Sat | Aug 18, 2018

More success in fight against human trafficking

Published:Sunday | July 10, 2016 | 12:00 AM

Jamaica's battle against human trafficking was given a fillip last week, with the upgrading of the country's status in the US State Department's Report and the latest sentencing of two more persons convicted of being part of this transnational criminal network.

Rohan Ebanks and Venoshia Reeves, who were convicted on June 17, were sentenced for human-trafficking violations in the Supreme Court last Friday.

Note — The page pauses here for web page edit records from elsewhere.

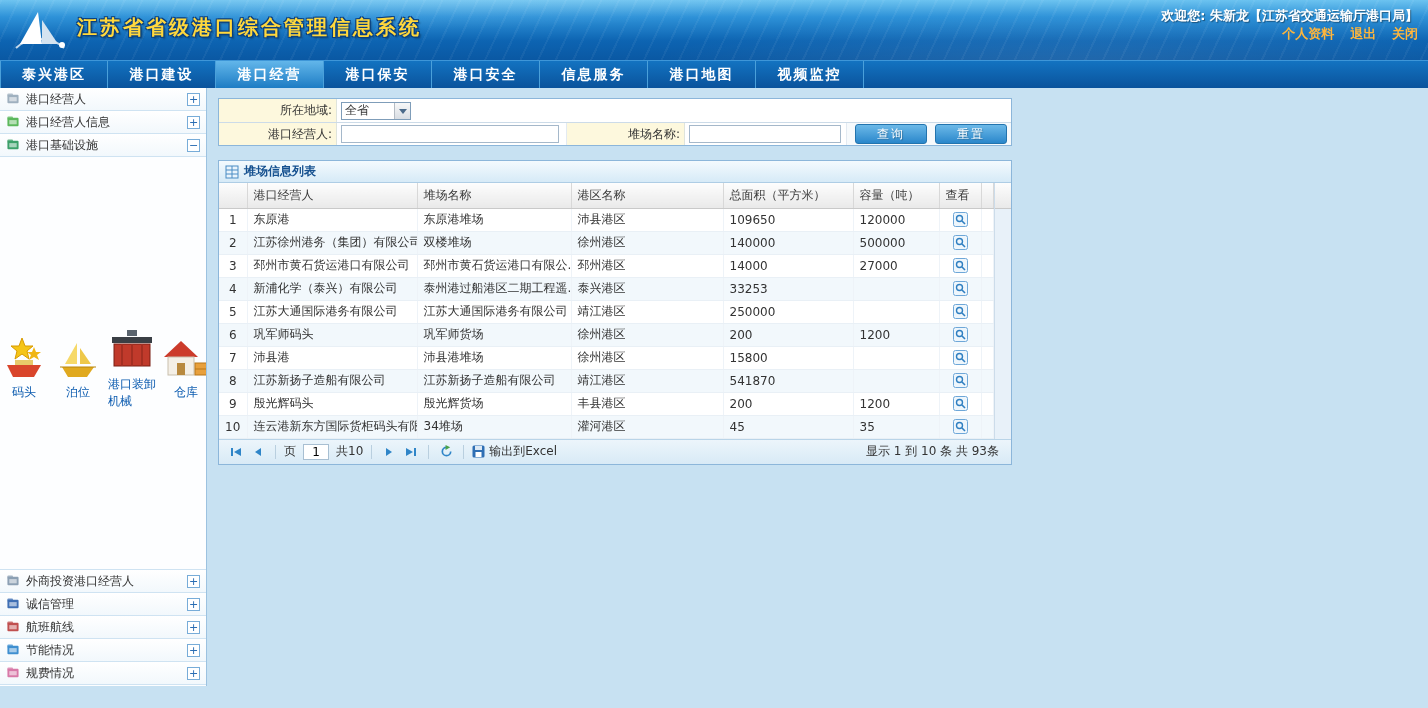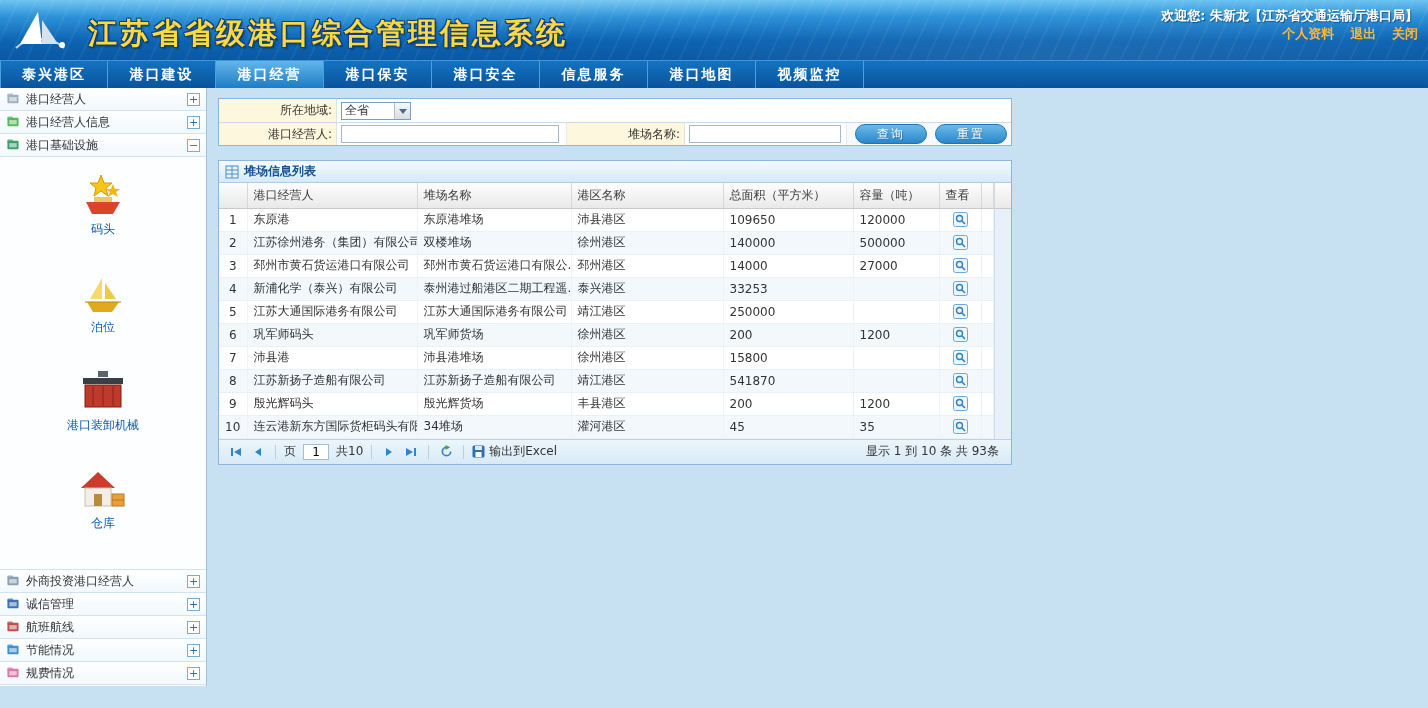"江苏省省级港口综合管理信息系统" .app-title { font-size: 29px -> 20px; left: 88px -> 77px }
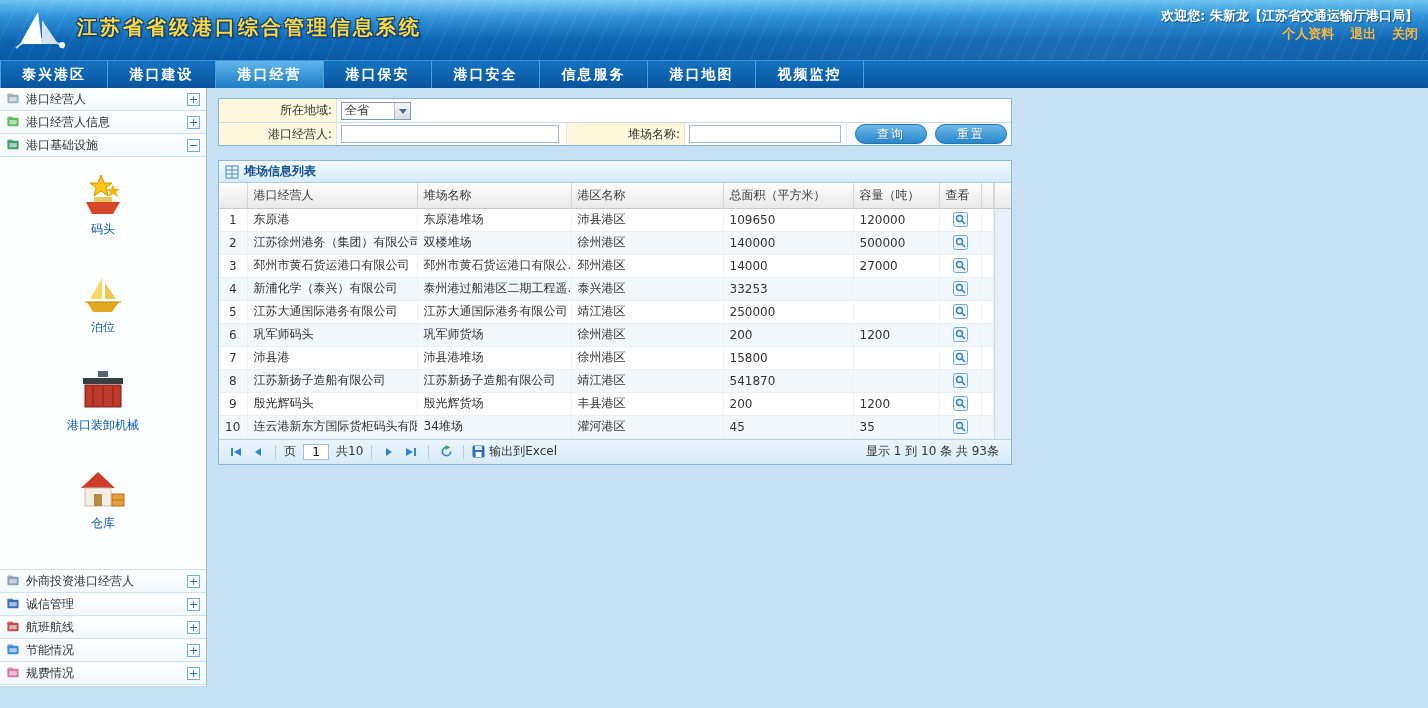"查询" .btn { border-radius: 10px -> 3px }
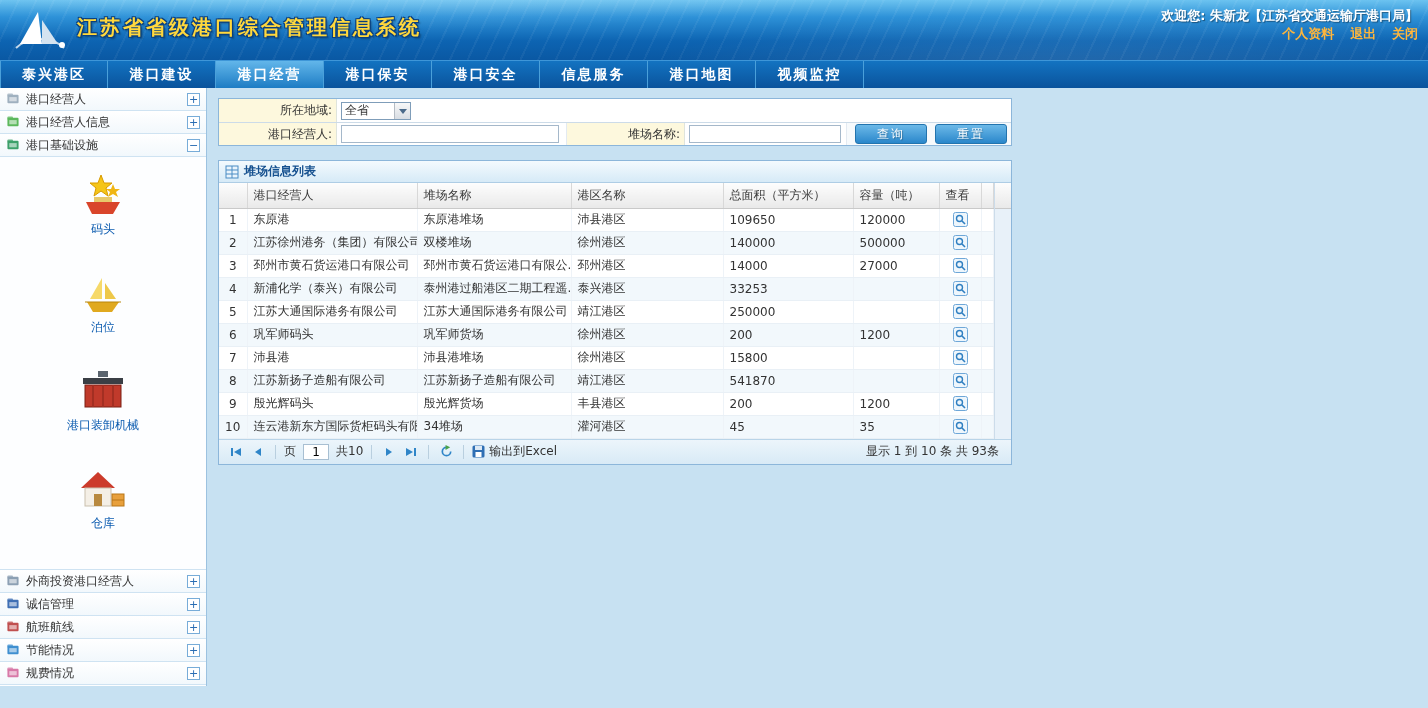"码头" .facility-area { flex-direction: column -> row; gap: 24px -> 6px }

Ebanks was found guilty by a seven-member jury after a lengthy trial and was sentenced on three counts: trafficking in persons, for which he received 14 years' imprisonment at hard labour; facilitating trafficking in persons - 10 years; and rape - 16 years.

Justice Courtney Daye, who handed down the sentences, ruled that the sentences would run concurrently and Ebanks should serve 10 years before possibility of parole.




Ebanks was also ordered to pay restitution to the victim in the amount of $2 million for medical and psychological treatment and emotional distress.

Reeves, who pleaded guilty in May for the offence of facilitating trafficking in persons, was sentenced to three years in prison suspended for 18 months.

Reeves, who was living with Ebanks at the time of the incident, was also fined $50,000.

The court was told that Ebanks took a 14-year-old Haitian girl to Jamaica, offering her prospects for a 'better life' but instead subjected the teen to domestic servitude and sexual exploitation.

Persons found guilty of trafficking in persons or who facilitate that offence are liable, on conviction, to a fine and/or to imprisonment for a term not exceeding 20 years.

In addition, where the person is convicted of the offence of trafficking in persons, the court shall order the person to pay restitution to the victim.

The court takes into consideration aggravating factors such as: if the victim is a minor, emotional and physical trauma suffered, if the victim suffers from a mental disorder or physical disability.